(What you need to do):
Copy nothing but the lines from the opening of the entries through the line that contains "Emails to be", exactly as written. Drop the pictures.
[Opening Records to use section]
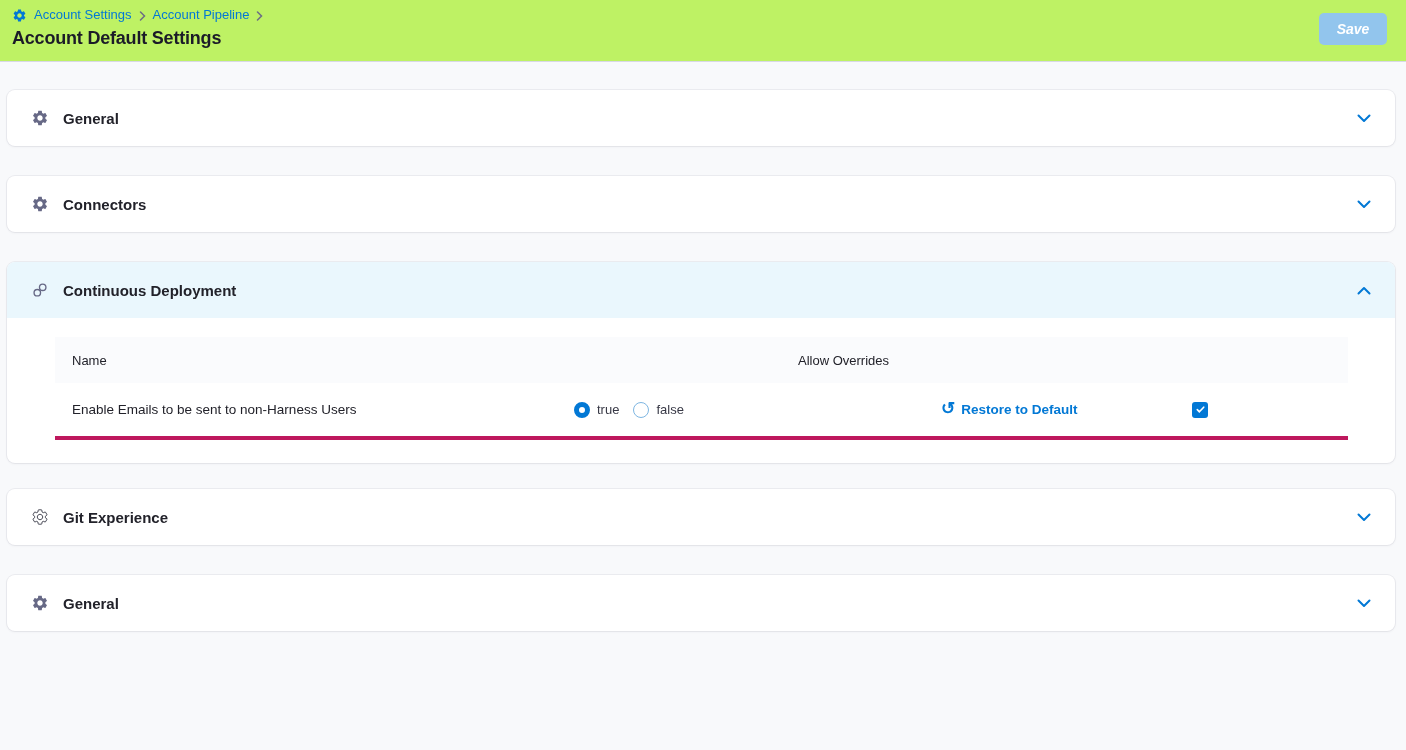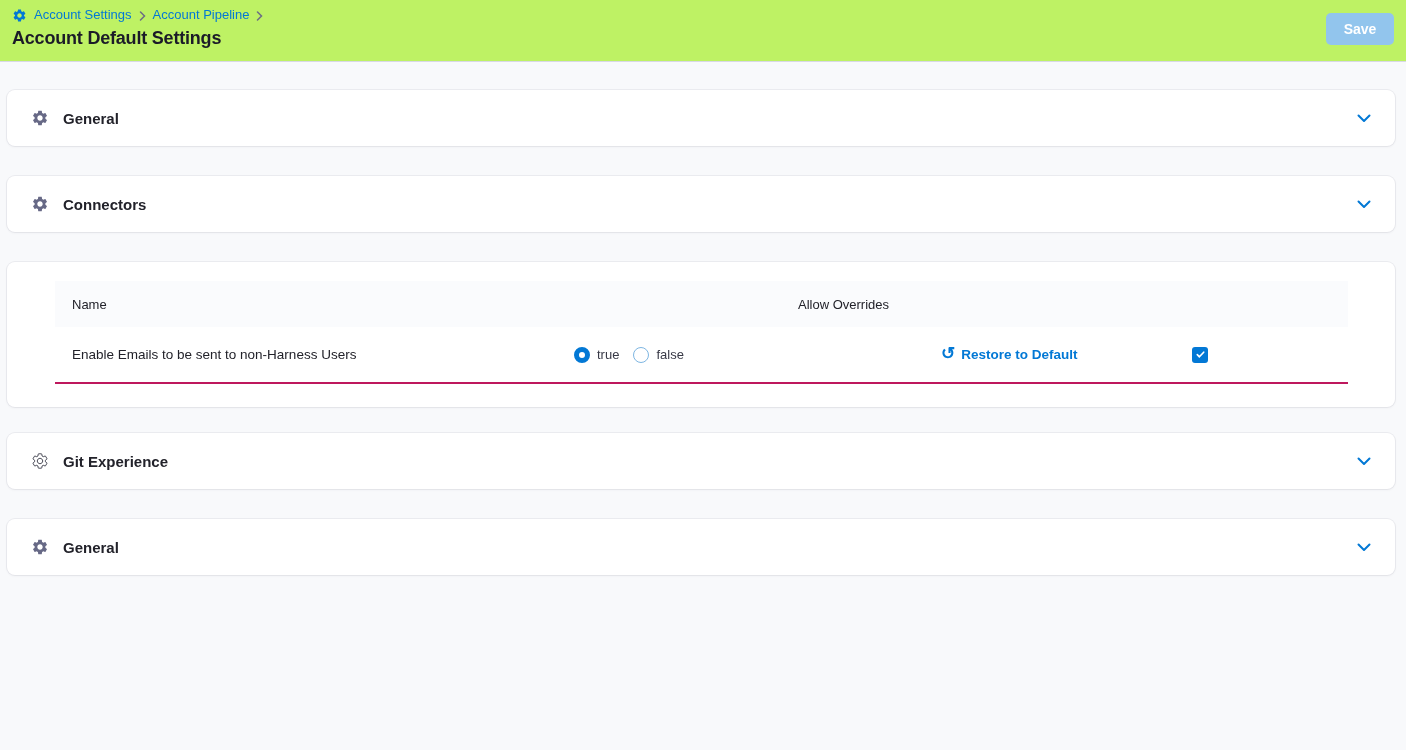"Save" .save-btn { font-style: none -> italic; right: 12px -> 19px }
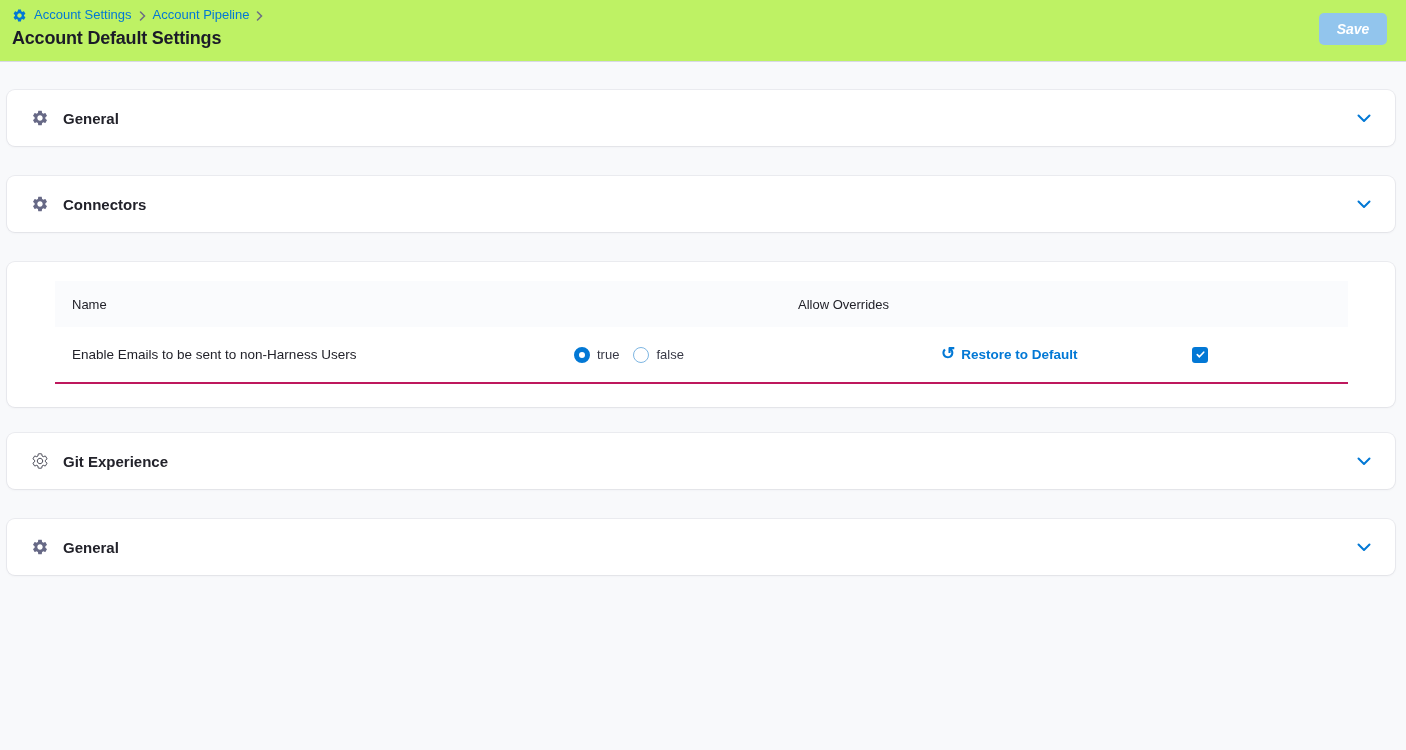"Continuous Deployment" div.sec-header { html: none -> <div> <span> <svg> <circle></circle> <circle></circle> </svg> </span> <span>Continuous Deployment</span> <span> <svg> <path></path> </svg> </span> </div> }
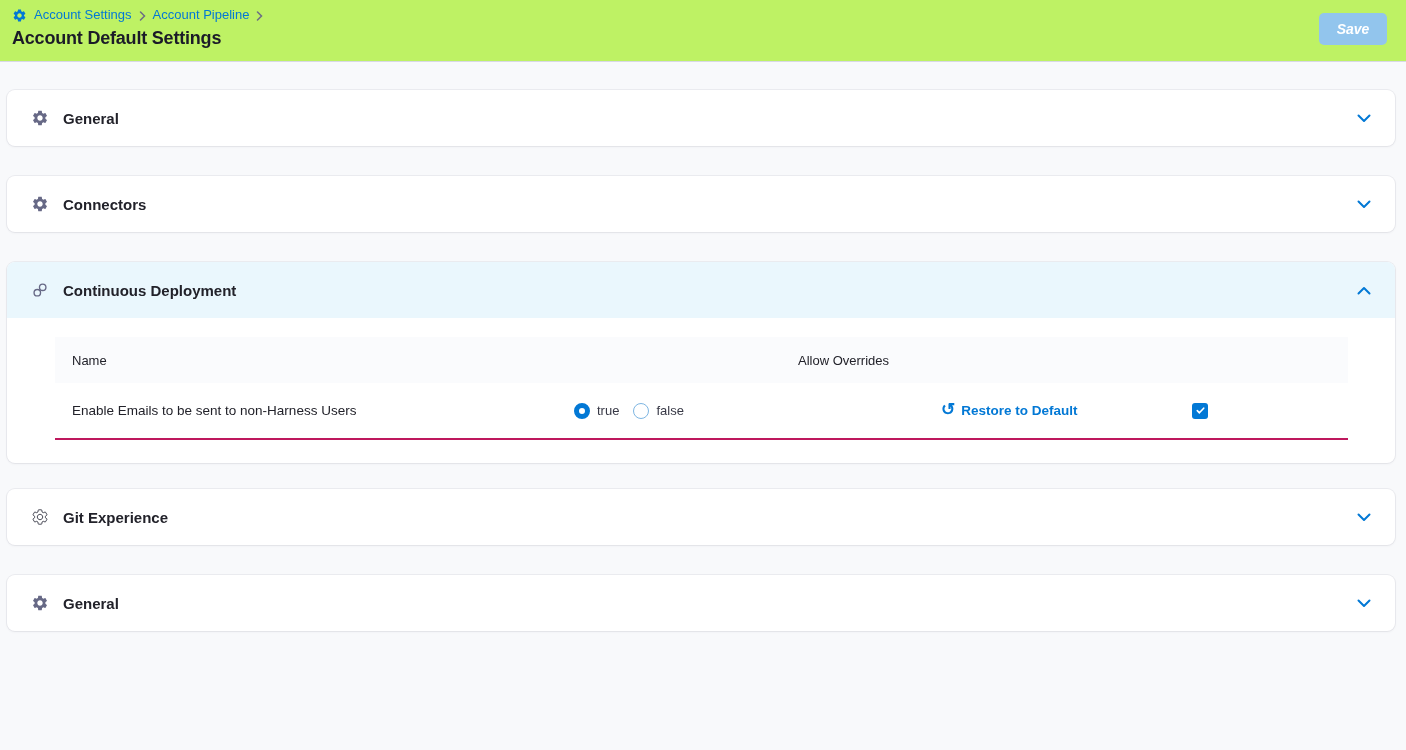"Enable Emails to be sent" .t-row { border-bottom: 2px solid #be185d -> 4px solid #be185d }
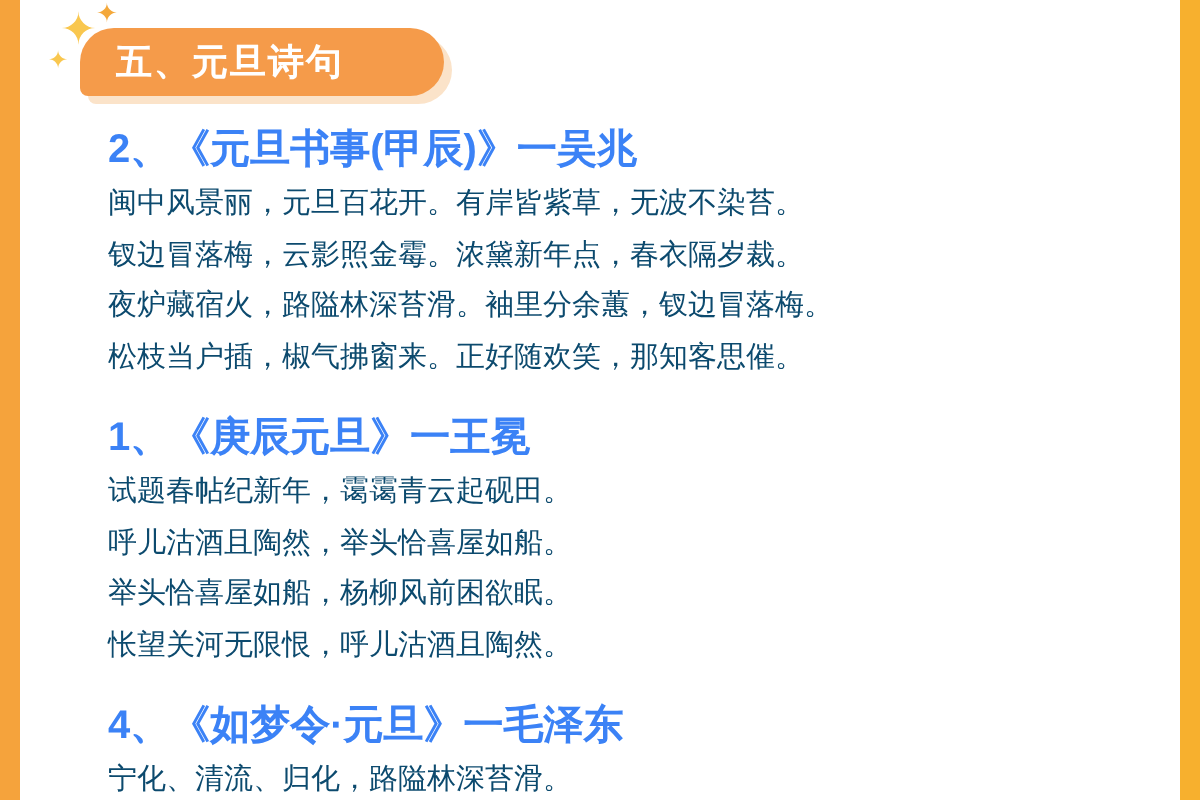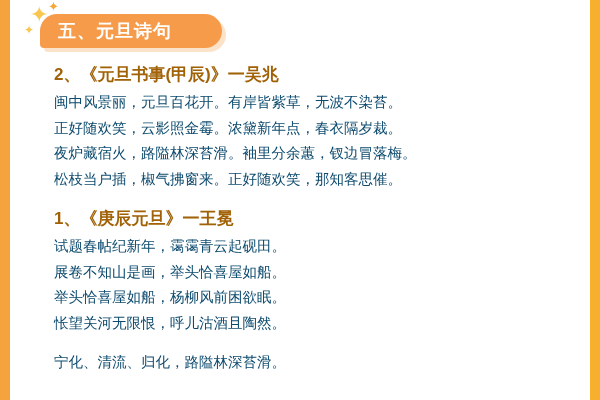"2、《元旦书事(甲辰)》一吴兆" .poem-title { color: #a16207 -> #3b82f6; font-size: 17px -> 20px }
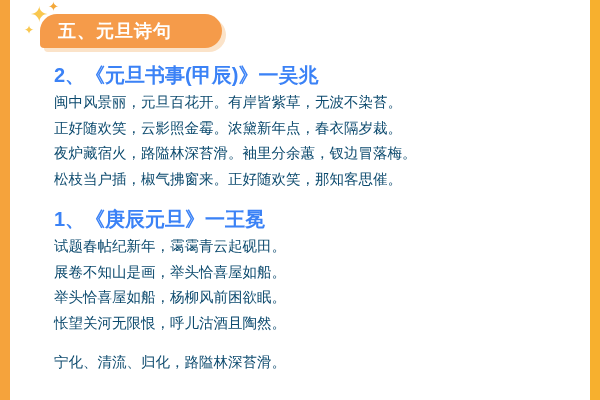"正好随欢笑，云影照金霉。浓黛新年点，春衣隔岁裁。" div.poem-line { text: 正好随欢笑 -> 钗边冒落梅 }
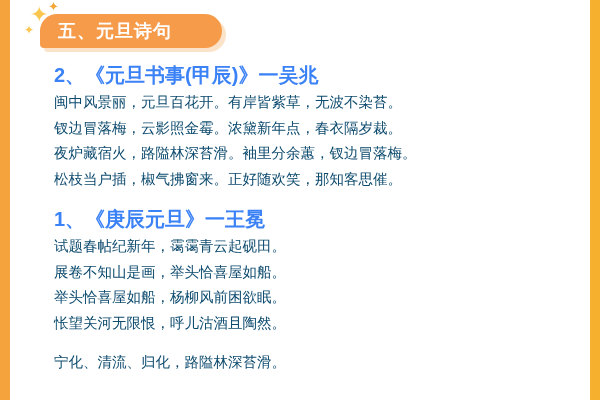"展卷不知山是画，举头恰喜屋如船。" div.poem-line { text: 展卷不知山是画 -> 呼儿沽酒且陶然 }
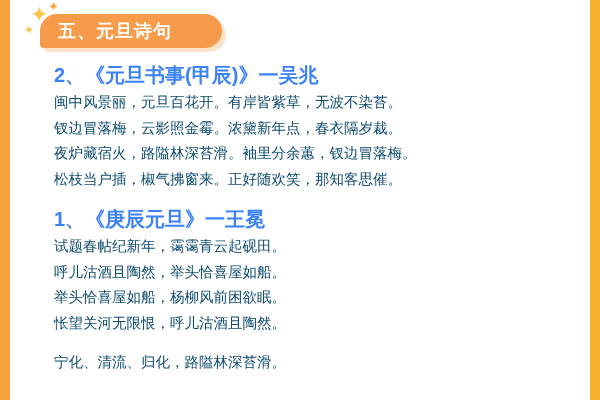"4、《如梦令·元旦》一毛泽东" div.poem-title { html: none -> <div>4、《如梦令·元旦》一毛泽东</div> }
[Closing Records to use section]
(Response area):
"Save" .save-btn { font-style: none -> italic; right: 12px -> 19px }
"Continuous Deployment" div.sec-header { html: none -> <div> <span> <svg> <circle></circle> <circle></circle> </svg> </span> <span>Continuous Deployment</span> <span> <svg> <path></path> </svg> </span> </div> }
"Enable Emails to be sent" .t-row { border-bottom: 2px solid #be185d -> 4px solid #be185d }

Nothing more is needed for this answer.